Glutathione S-transferase mu polymorphism does not explain variation in nitroglycerin responsiveness.
Haefeli-WE; Srivastava-N; Kelsey-KT; Wiencke-JK; Hoffman-BB; Blaschke-TF
Clin Pharmacol Ther 1993 Apr; 53(4):463-468
To determine whether the considerable interindividual Variability in nitroglycerin-induced venodilation in humans is related to the polymorphic expression of the mu class of glutathione S-transferase (GST mu). Recently vascular glutathione S-transferase (EC 188.8.131.52) of the mu-class (GST mu), a polymorphic group of enzymes present in only about 60% of the population, have been identified and shown in vitro to possess High metabolic activity toward nitroglycerin. Their clinical relevance is unknown. Dose-response relationships to nitroglycerin were constructed in vivo measuring changes in compliance of dorsal hand veins in 26 healthy volunteers during local infusion of small amounts of nitroglycerin. Polymerase chain reaction was applied to detect the deoxyribonucleic acid sequence that codes GST mu in whole blood samples. The GST mu isozyme was present in 15 subjects (58%) and deficient in 11 subjects. Values for mean maximum venodilation (Emax) and dose rates producing 50% of Emax (ED50) were not significantly different between the groups with or without GST mu.
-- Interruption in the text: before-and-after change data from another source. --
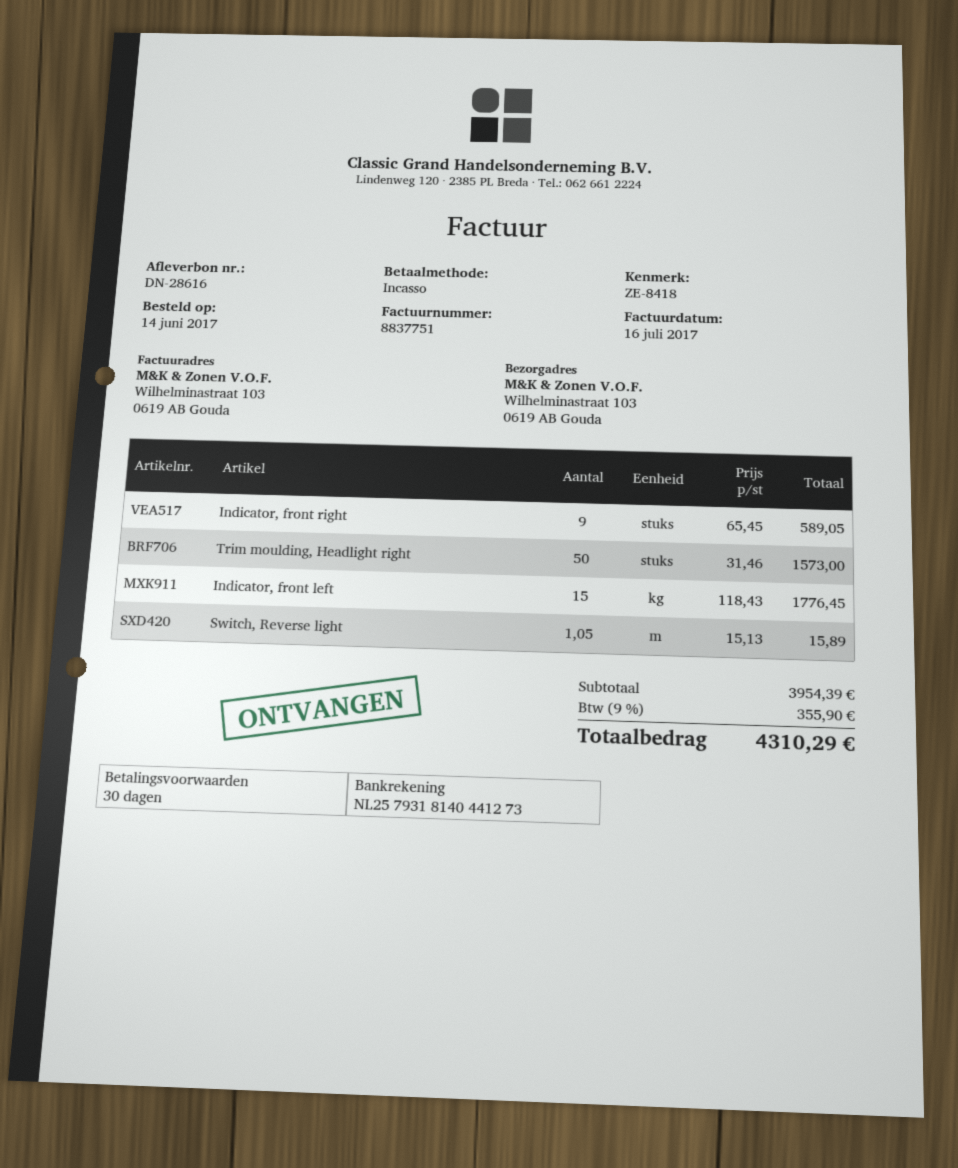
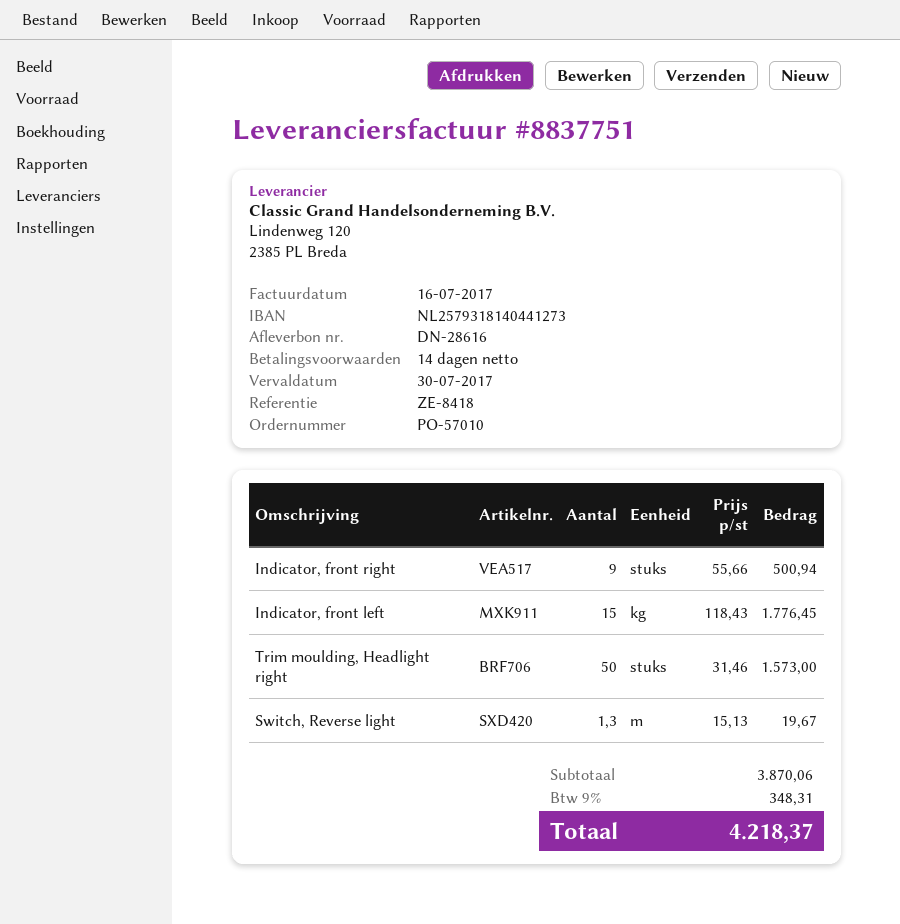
payment terms: 30 days -> 14 days
Indicator, front right: 9 x 65.45 = 589.05 -> 9 x 55.66 = 500.94
Switch, Reverse light: 1.05 x 15.13 = 15.89 -> 1.3 x 15.13 = 19.67
subtotal: 3954.39 -> 3870.06
tax: 9% = 355.90 -> 9% = 348.31
total: 4310.29 -> 4218.37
The respective values were 98% and 103% dilation for Emax and 9 and 16 ng/min for ED50. There was no gender difference in the venodilatory response to nitroglycerin. Subjects lacking GST mu can clearly respond normally to nitroglycerin, and the large interindividual variability in nitroglycerin potency is not related to the expression of this polymorphic enzyme. Intersubject variability is therefore more likely to be the result of differences in the presence or activity of other vascular enzymes or in steps further distal in the venodilatory cascade.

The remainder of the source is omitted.